**Problem statement:** Return the lines below that contain the word "subtotal".

Exercise material Start Marker

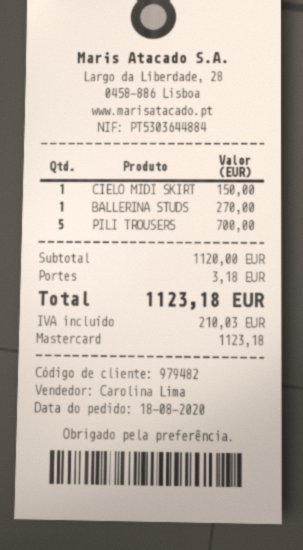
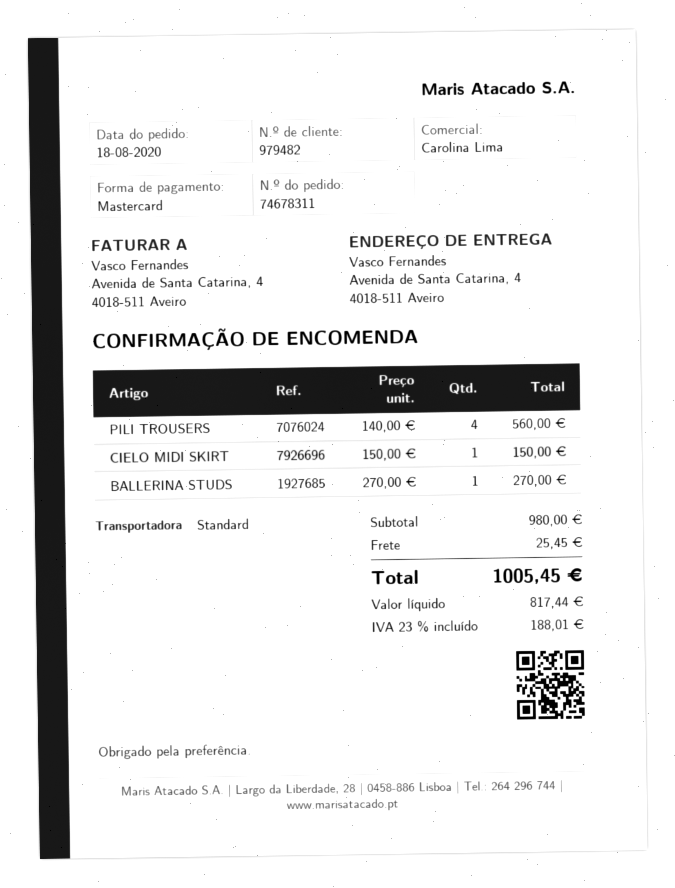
PILI TROUSERS: 5 for 700.00 -> 4 for 560.00
subtotal: 1120.00 -> 980.00
shipping: 3.18 -> 25.45
tax: 210.03 -> 188.01
total: 1123.18 -> 1005.45

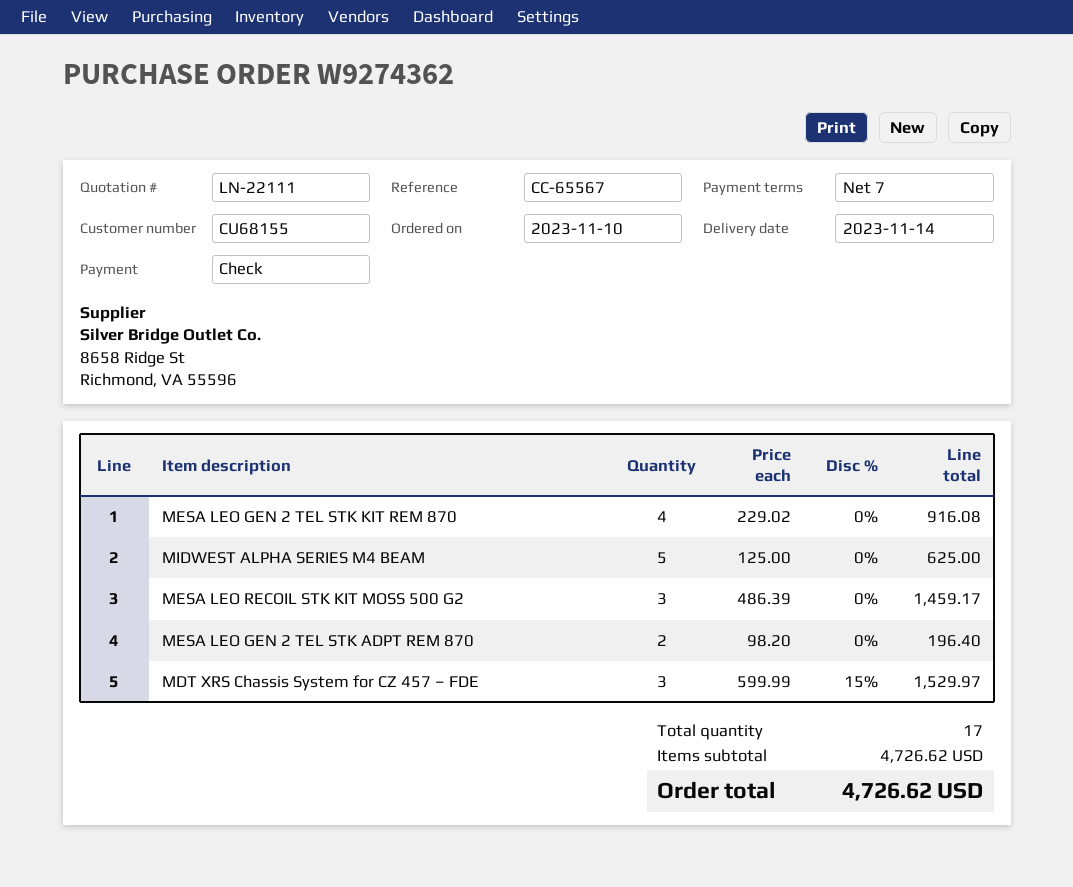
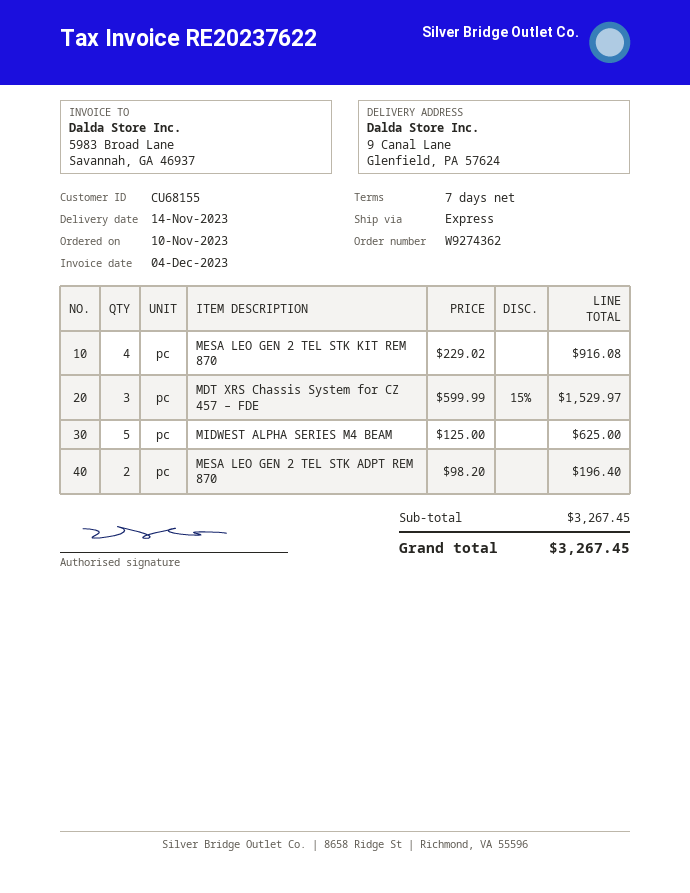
MESA LEO RECOIL STK KIT MOSS 500 G2: 3 x 486.39 = 1459.17 -> none
subtotal: 4726.62 -> 3267.45
total: 4726.62 -> 3267.45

Exercise material End Marker

**Output below:**
subtotal: 1120.00 -> 980.00
subtotal: 4726.62 -> 3267.45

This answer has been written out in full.